## YOUR GOAL
When the line containing "2.5L with panoramic sunroof.: 1 -> none" is found in the data below, copy it and each line after it through the line containing "With sport, without sunroof.: 1 -> none", exactly and with no others.

## THE INPUT
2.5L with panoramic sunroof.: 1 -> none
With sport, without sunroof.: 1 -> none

--

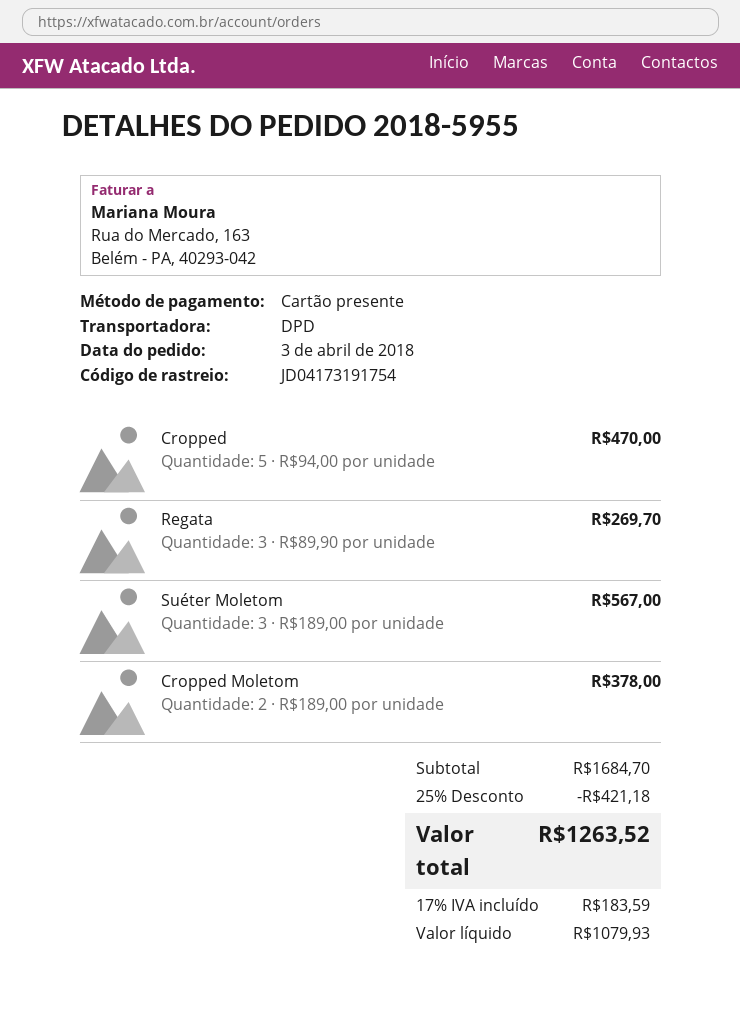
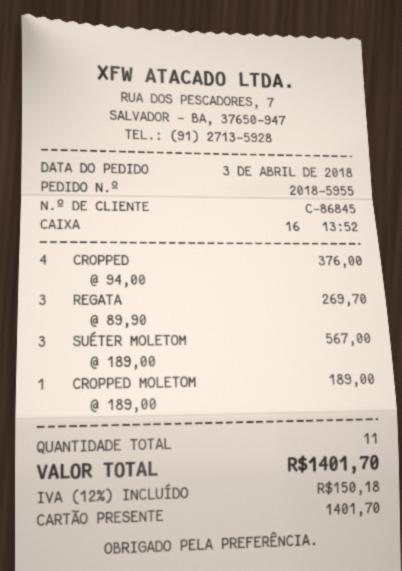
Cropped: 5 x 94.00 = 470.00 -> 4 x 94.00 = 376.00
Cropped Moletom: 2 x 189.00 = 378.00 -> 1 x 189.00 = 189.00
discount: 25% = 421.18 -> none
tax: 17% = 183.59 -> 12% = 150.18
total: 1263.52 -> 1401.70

==

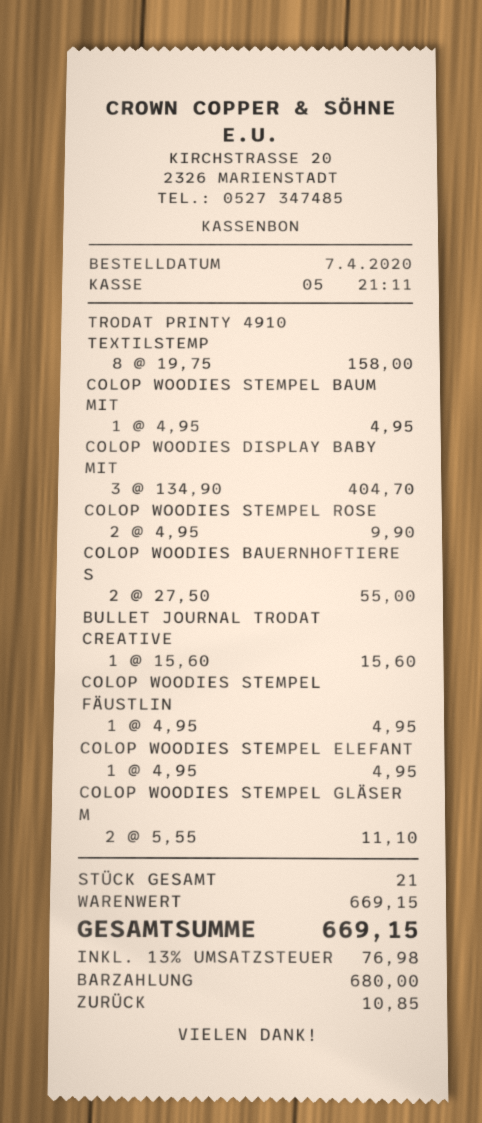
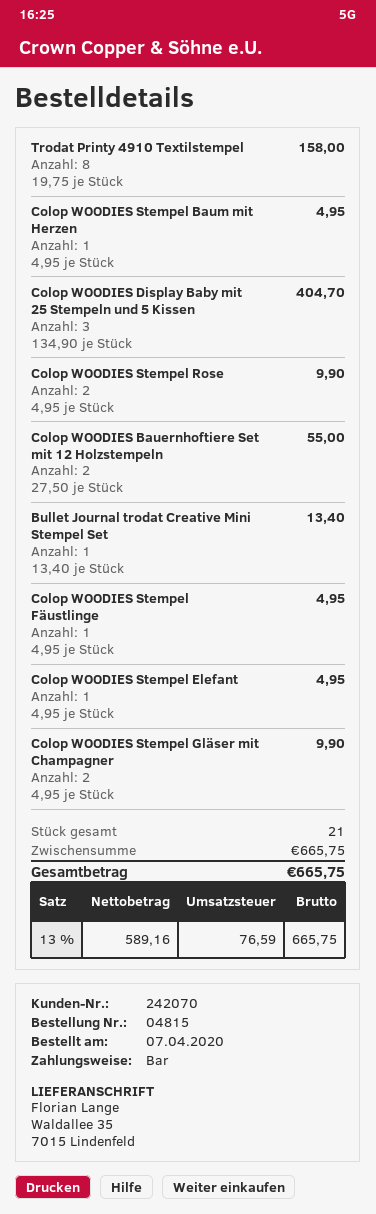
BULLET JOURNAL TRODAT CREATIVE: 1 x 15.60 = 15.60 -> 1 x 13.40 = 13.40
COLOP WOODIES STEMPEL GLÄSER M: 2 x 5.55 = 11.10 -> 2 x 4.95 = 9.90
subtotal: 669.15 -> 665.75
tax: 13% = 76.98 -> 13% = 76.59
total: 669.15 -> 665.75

## FINISHED TASK
2.5L with panoramic sunroof.: 1 -> none
With sport, without sunroof.: 1 -> none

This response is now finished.